WHAT THE EXERCISE ASKS >> Copy the records below exactly, starting at the line that contains "background: #f97316 ->" and ending at the line that contains "border-radius: none ->"; leave out any pictures.

RECORDS FOR PROCESSING >>
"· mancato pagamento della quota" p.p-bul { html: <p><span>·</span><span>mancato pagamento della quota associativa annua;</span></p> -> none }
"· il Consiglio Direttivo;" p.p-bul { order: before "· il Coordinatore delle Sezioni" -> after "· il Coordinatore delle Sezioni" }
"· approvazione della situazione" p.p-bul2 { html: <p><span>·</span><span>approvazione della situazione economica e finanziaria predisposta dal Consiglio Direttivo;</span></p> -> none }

--

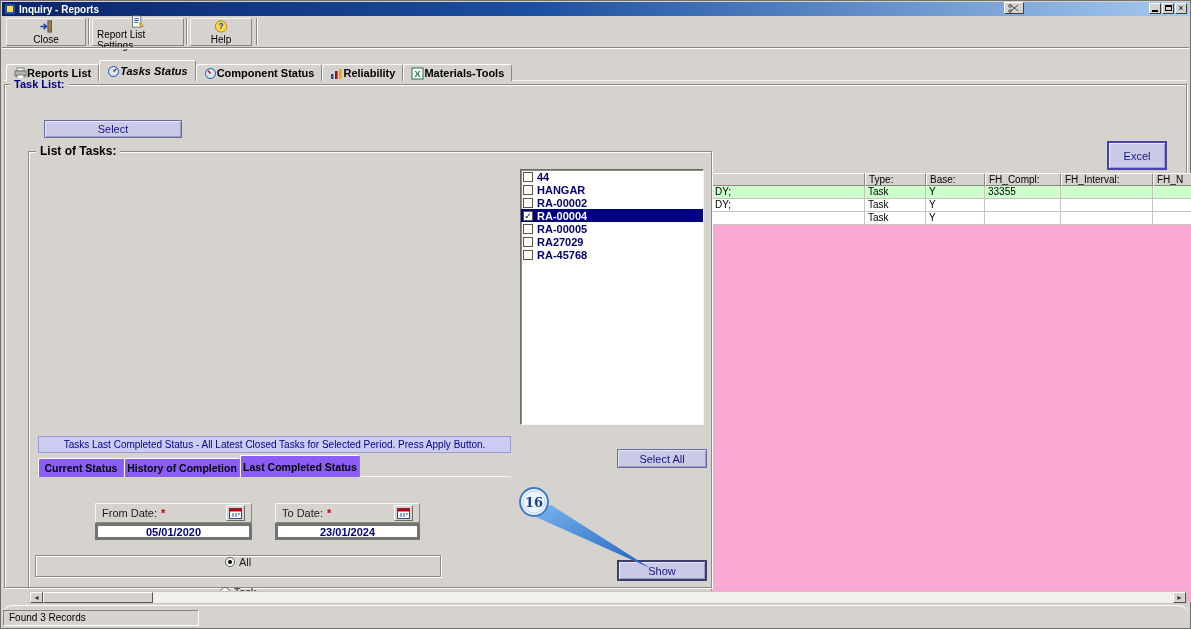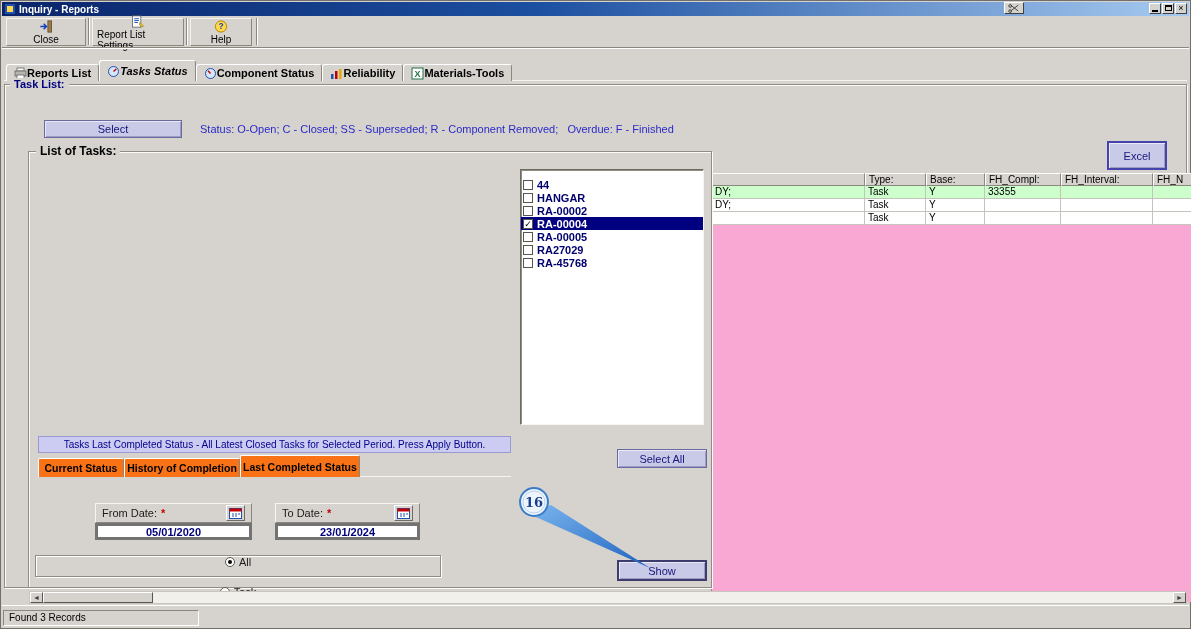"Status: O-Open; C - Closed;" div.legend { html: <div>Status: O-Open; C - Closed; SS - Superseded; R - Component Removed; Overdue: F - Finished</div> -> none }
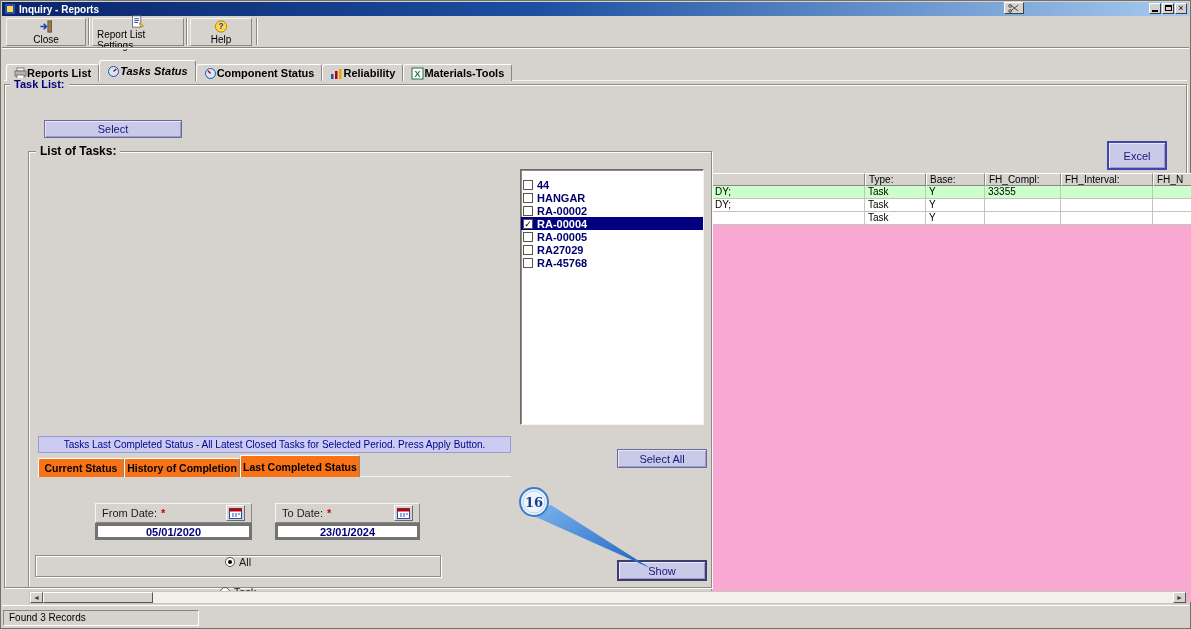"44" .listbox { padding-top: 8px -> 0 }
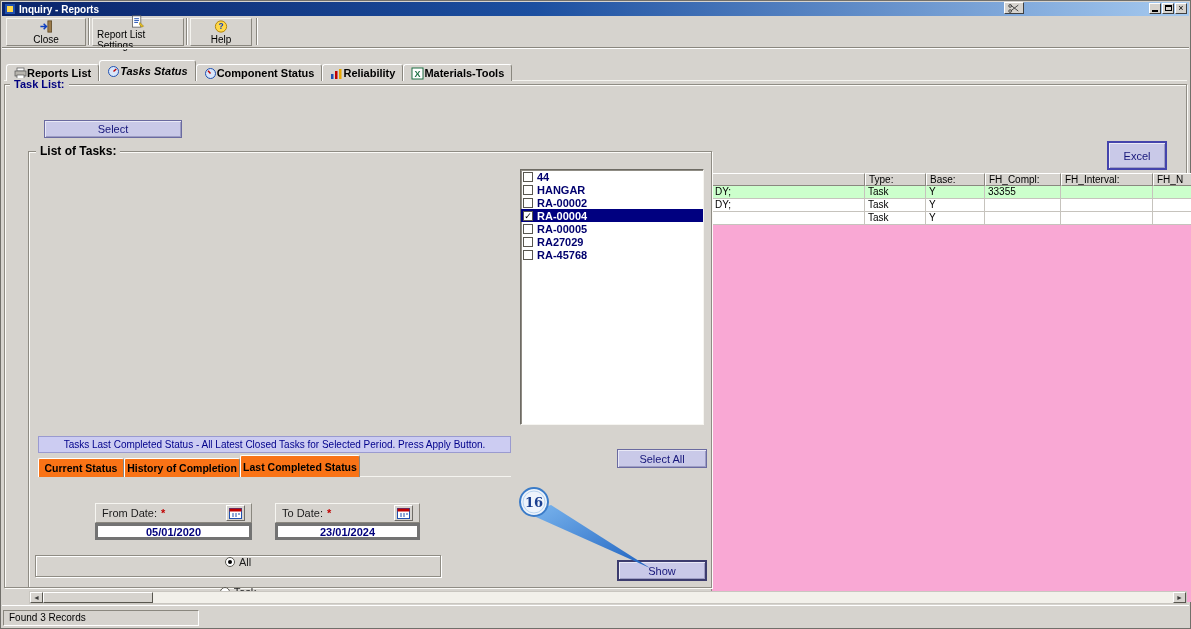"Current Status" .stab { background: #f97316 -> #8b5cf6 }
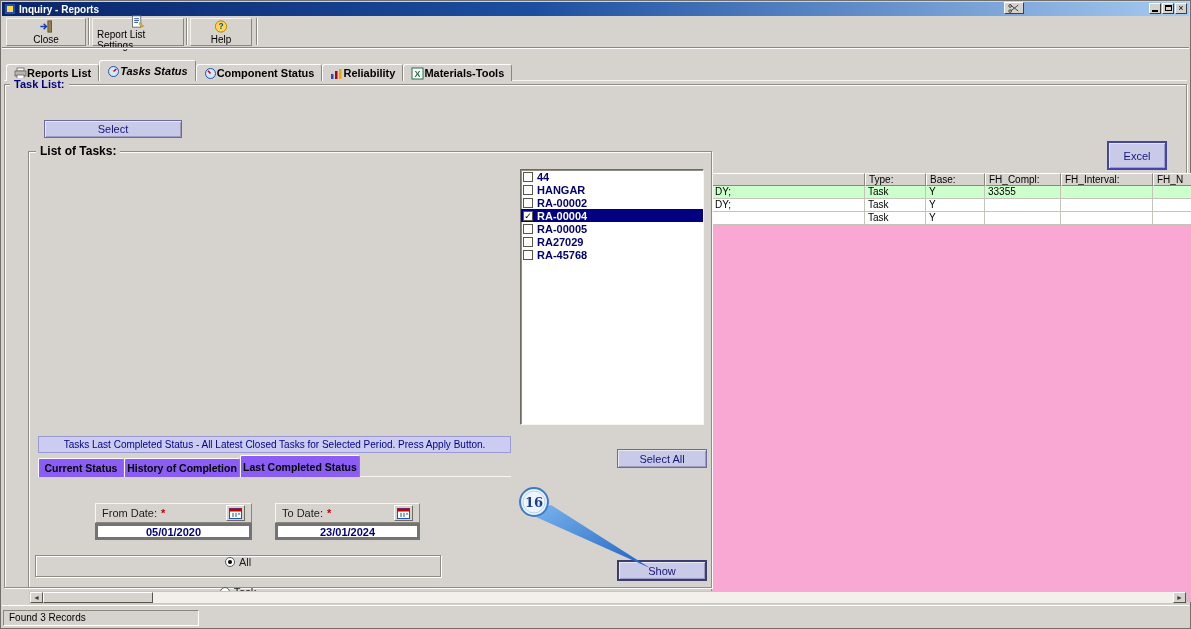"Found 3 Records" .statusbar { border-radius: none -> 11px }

---

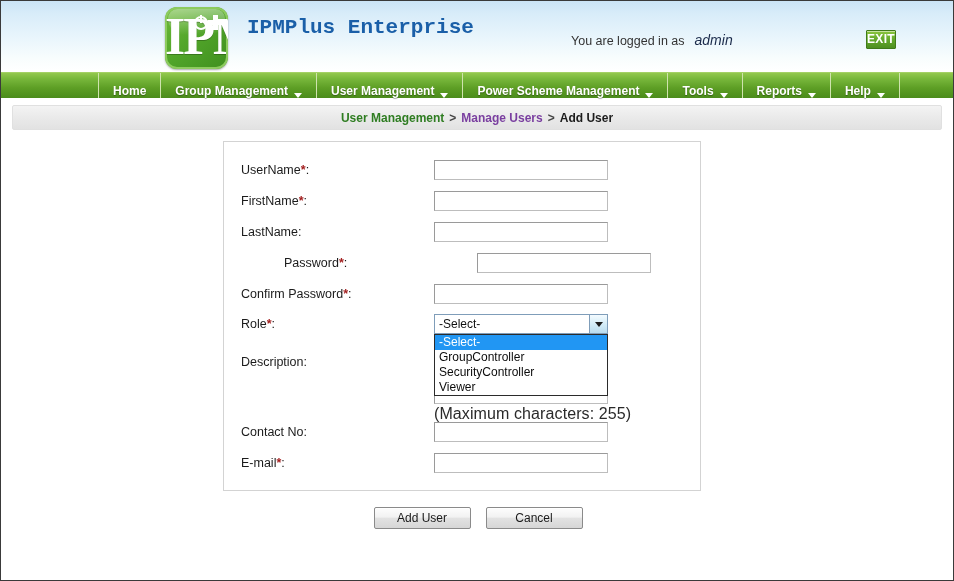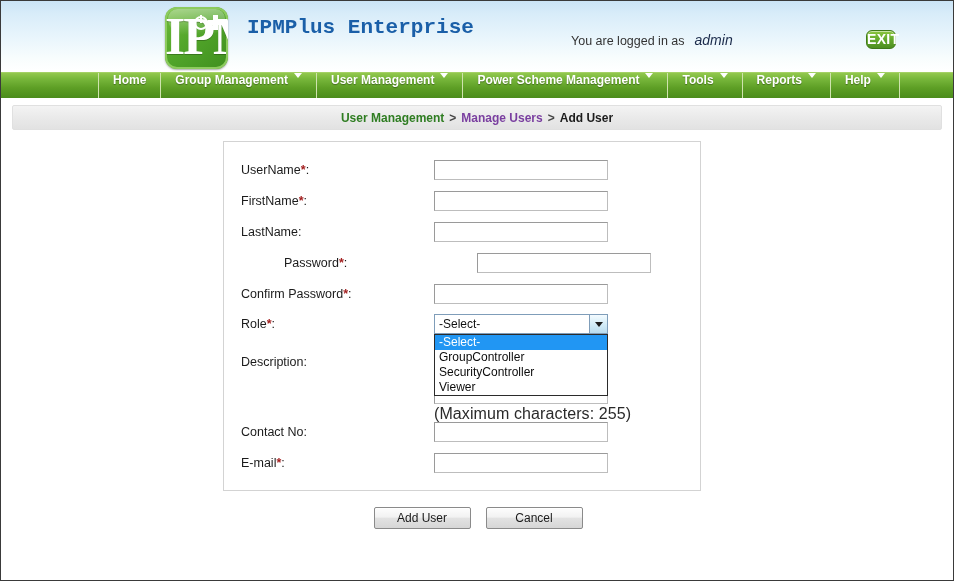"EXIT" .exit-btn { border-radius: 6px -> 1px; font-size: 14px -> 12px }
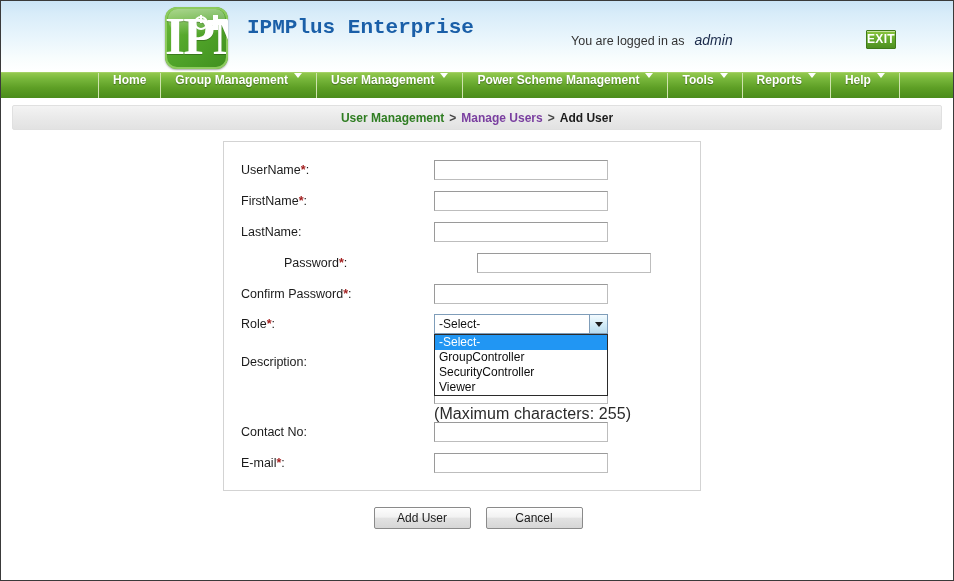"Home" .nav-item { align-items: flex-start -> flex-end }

TASK ANSWER >>
"Current Status" .stab { background: #f97316 -> #8b5cf6 }
"Found 3 Records" .statusbar { border-radius: none -> 11px }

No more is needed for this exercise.